简体   繁体   English

编码特殊字符、DOMDocument XML 和 PHP

[英]Encoding special chars, DOMDocument XML and PHP

Using the following characters: " & ' < > £ for testing. My code builds an XML file using PHP and DOMDocument.使用以下字符: " & ' < > £进行测试。我的代码使用 PHP 和 DOMDocument 构建了一个 XML 文件。

<?php

 $xml = new DOMDocument();
 $xml->formatOutput = true;
 $root = $xml->createElement('Start_Of_XML');
 $xml->appendChild($root);

 $el = $xml->createElement($node,htmlspecialchars(html_entity_decode($value[$i],ENT_QUOTES,'UTF-8'),ENT_QUOTES,'UTF-8'));               
 $parent->appendChild($el);

?>

The htmlspecialchars() method above converts these chars to:上面的htmlspecialchars()方法将这些字符转换为:

" &amp; ' &lt; &gt; £

resp.分别That is, the double quote, apostrophe and pound sign fail to get encoded.也就是说,双引号、撇号和井号无法编码。

If I adjust the code to use htmlentities() instead:如果我调整代码以使用 htmlentities() 代替:

<?
 $el = $xml->createElement($node,htmlentities(html_entity_decode($value[$i],ENT_QUOTES,'UTF-8'),ENT_QUOTES,'UTF-8'));

?>

The chars get parsed as :字符被解析为:

" &amp; ' &lt; &gt; &pound;

So the pound sign gets converted along with the rest, but again the quote and apostrophe fail to get encoded when the XML is saved.因此,英镑符号与其余符号一起被转换,但在保存 XML 时,引号和撇号再次无法编码。

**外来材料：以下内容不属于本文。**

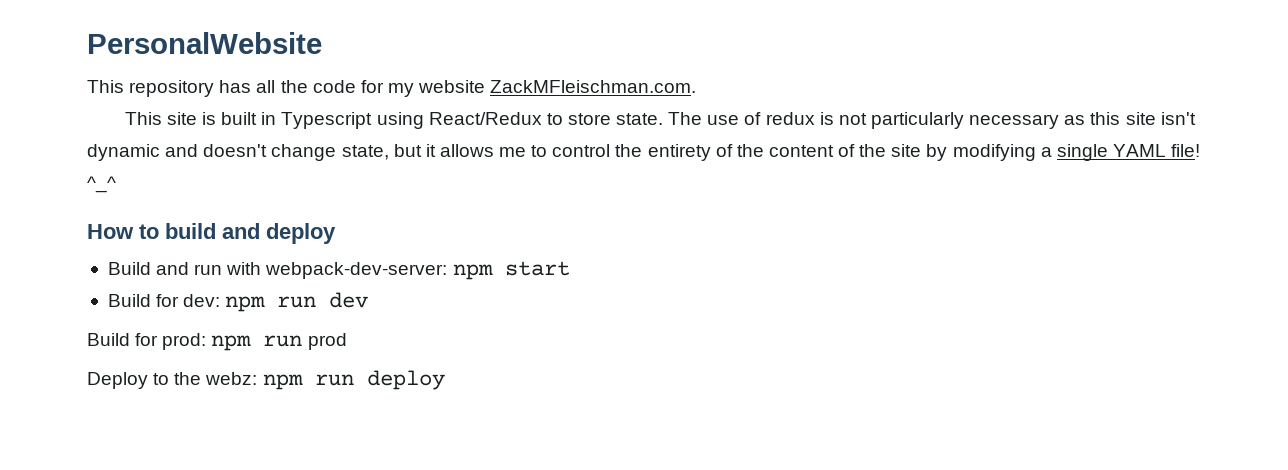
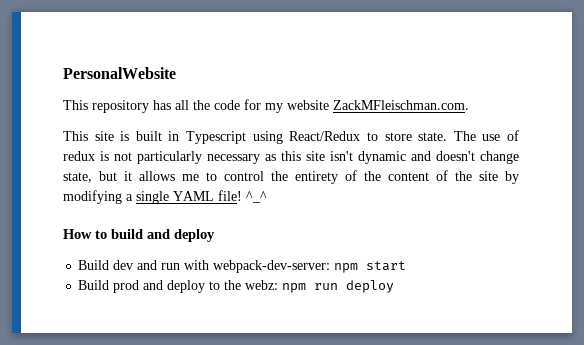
(151, 268) none -> [113,260,134,270] dev
[156,292,369,312] [87,333,303,351] for dev: npm run dev // Build for prod: npm run -> (110, 285) none
[87,372,148,389] // Deploy -> [143,280,206,293] and deploy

After searching through several posts I'm at a loss to find a solution?在搜索了几个帖子后,我不知如何找到解决方案?

Edit:编辑:

Using Gordon's answer as a basis I got the results I was looking for using something along the lines of https://3v4l.org/ZksrE使用戈登的回答作为基础,我得到了我正在寻找的结果,使用的是https://3v4l.org/ZksrE

Great effort from ThW though.尽管如此, ThW付出了巨大的努力。 Seems pretty comprehensive.看起来很全面。 I'm going to accept this as a solution.我将接受这个作为解决方案。 Thanks.谢谢。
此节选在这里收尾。